This may suggest that the distinction between the nominative and accusative plural still existed in the 9th century (in some regions, of course). However, I don't know if there are other relevant sources that could confirm this ...


----------



## fdb

".... con certezza ...." is something that no professional linguist would ever say.


----------



## Nino83

fdb said:


> ".... con certezza ...." is something that no professional linguist would ever say.



But it seems that the accusative theory doesn't bring it into discussion. 
The alternative is between _as_ and _ae_.


----------



## francisgranada

Nino83 said:


> ... It's uncontested that the plural form of the second declesion drives from the plural nominative.


I agree, but if our argumentation will consist only in citing "indoubtable" declarations of various authoriries/sources, then what is the sense of this thread? ...


----------



## Nino83

francisgranada said:


> I agree, even more I know that _-oi>-i_  (as in _post > poi_) is rare in the Italian language (but not in other languages). But if our argumentation will consist only in citing "indoubtable" declarations of various authoriries/sources, then what is the sense of this thread? ...



We could say what is discussed and what is not. 

For French, Spanish and Portuguese there's no doubt among linguists. Nouns derive from accusative singular and plural. 
For Italian, we may say that there is a discussion about the plural nominative of the first declesion. One theory says that it was _ae_, the other that it was _as_. 
It seems that both theories say that Italian nouns derive from accusative singular and nominative (in _ae_ or in _as_, for the first declesion) plural.


----------



## CapnPrep

See also:
Accusative declension from Latin -> Italian
Italian and Romanian plural


francisgranada said:


> This may suggest that the distinction between the nominative and accusative plural still existed in the 9th century (in some regions, of course). However, I don't know if there are other relevant sources that could confirm this ...


It is well known — and mentioned in the previous threads — that Old French (and Gallo-Romance more generally) maintained the distinction between subject and object/oblique case, and this lasted quite a bit beyond the 9th century.


----------



## francisgranada

Nino83 said:


> We could say what is discussed and what is not ...
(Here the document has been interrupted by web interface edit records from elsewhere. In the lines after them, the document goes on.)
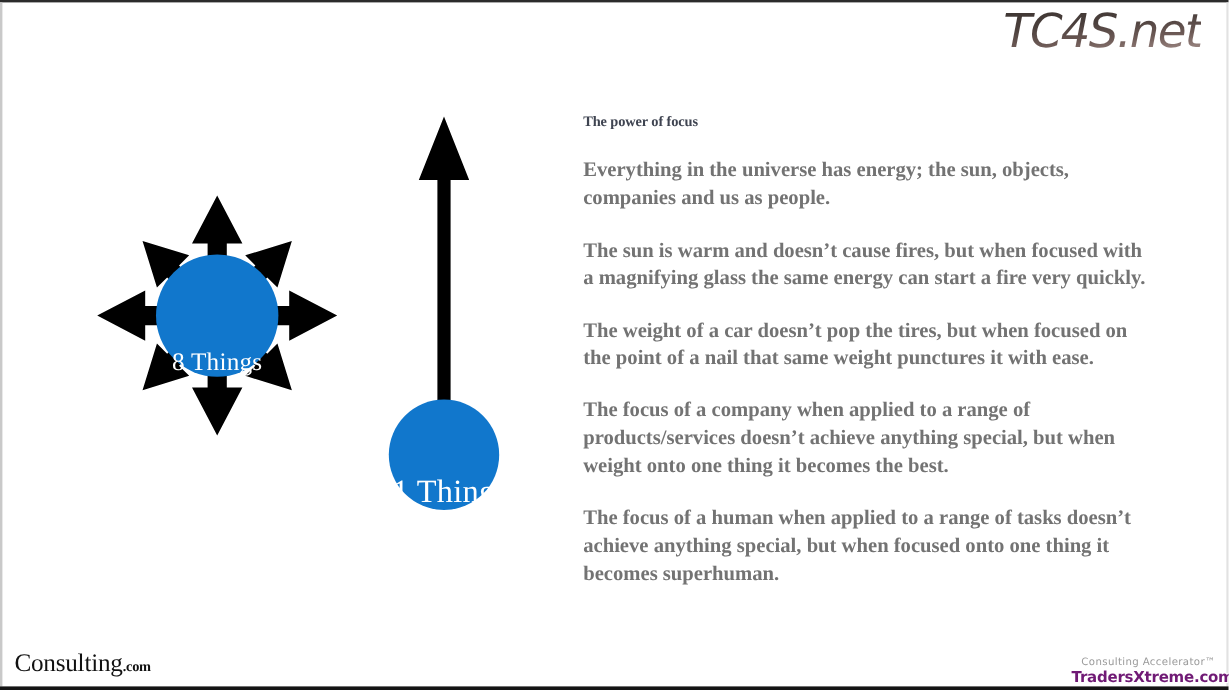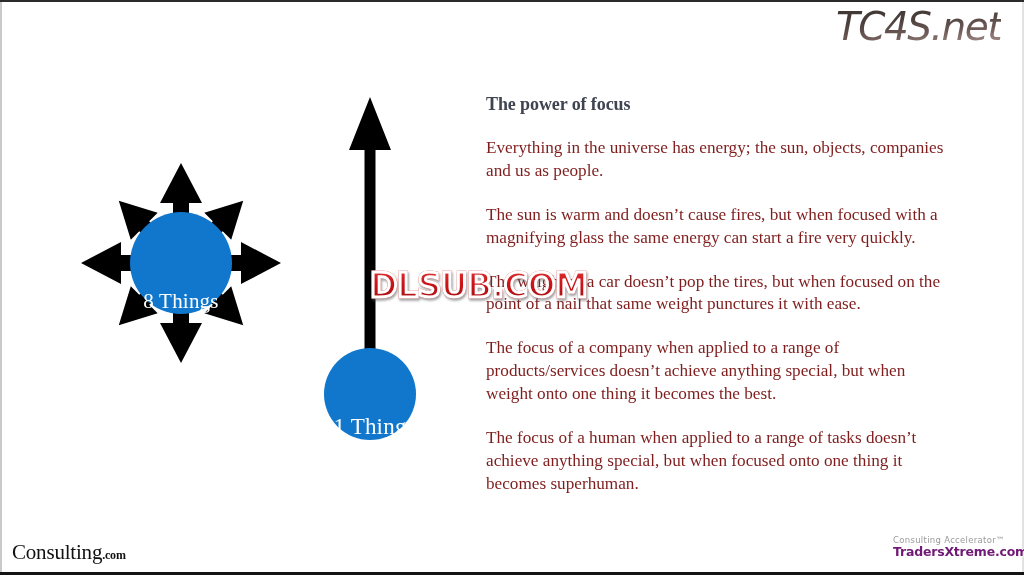--- a/index.html
+++ b/index.html
@@ -58,45 +58,46 @@
     font-size: 21px;
   }
 
   
   #arrow-one {
     position: absolute;
     left: 344px; top: 95px;
     width: 52px; height: 255px;
   }
   #circle-one {
-    left: 324px; top: 348px;
+    left: 324px; top: 333px;
     width: 92px; height: 92px;
-    font-size: 23px;
+    font-size: 27px;
   }
 
   
   #text-column {
     position: absolute;
     left: 486px; top: 94px;
     width: 470px;
   }
   #focus-heading {
     font-family: "Liberation Serif", serif;
     font-weight: bold;
-    font-size: 18px;
+    font-size: 12px;
     color: #3f4451;
     margin: 0 0 22px 0;
     letter-spacing: -.1px;
   }
   .body-par {
     font-family: "Liberation Serif", serif;
     font-size: 17.2px;
     line-height: 1.33;
-    color: #7f1d1d;
+    color: #737373;
     margin: 0 0 21px 0;
+    font-weight: bold;
   }
   .body-par:last-child { margin-bottom: 12px; }
 
   
   #wm-tc4s {
     position: absolute;
     left: 836px; top: 4px;
     font-family: "DejaVu Sans", sans-serif;
     font-weight: normal;
     font-style: italic;
@@ -121,23 +122,23 @@
     filter: drop-shadow(1px 2px 1px rgba(90,90,90,.55));
   }
   #wm-dlsub span {
     background: linear-gradient(180deg, #e23a3a 0%, #cc1418 45%, #9b0f12 100%);
     -webkit-background-clip: text;
     background-clip: text;
     color: transparent;
   }
   #wm-bottom {
     position: absolute;
-    left: 893px; top: 536px;
+    left: 893px; top: 548px;
     width: 128px;
-    text-align: left;
+    text-align: center;
   }
   #wm-accel {
     font-family: "DejaVu Sans", sans-serif;
     font-size: 8.5px;
     color: #9a9a9a;
     letter-spacing: .3px;
     display: block;
     line-height: 1.1;
   }
   #wm-traders {
@@ -226,20 +227,19 @@
     <p class="body-par">The sun is warm and doesn’t cause fires, but when focused with a magnifying glass the same energy can start a fire very quickly.</p>
     <p class="body-par">The weight of a car doesn’t pop the tires, but when focused on the point of a nail that same weight punctures it with ease.</p>
     <p class="body-par">The focus of a company when applied to a range of products/services doesn’t achieve anything special, but when weight onto one thing it becomes the best.</p>
     <p class="body-par">The focus of a human when applied to a range of tasks doesn’t achieve anything special, but when focused onto one thing it becomes superhuman.</p>
   </div>
 
   <div id="brand-logo"><span>Consulting</span><span id="brand-tld">.com</span></div>
 
   <div id="wm-tc4s">TC4S.net</div>
 
-  <div id="wm-dlsub"><span>DLSUB.COM</span></div>
 
   <div id="wm-bottom">
     <span id="wm-accel">Consulting Accelerator™</span>
     <span id="wm-traders">TradersXtreme.com</span>
   </div>
 
 </div>
 
 </body></html>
Ok, now I understand you .  



CapnPrep said:


> ...It is well known — and mentioned in the previous threads  ...


You are right (sorry).


----------



## Beachxhair

CapnPrep said:


> It is well known — and mentioned in the previous threads — that Old French (and Gallo-Romance more generally) maintained the distinction between subject and object/oblique case, and this lasted quite a bit beyond the 9th century.



Was the object/oblique case an inflected noun, equivalent to the modern constructions with prepositions? Why did French maintain this distinction for longer than other Romance languages?


----------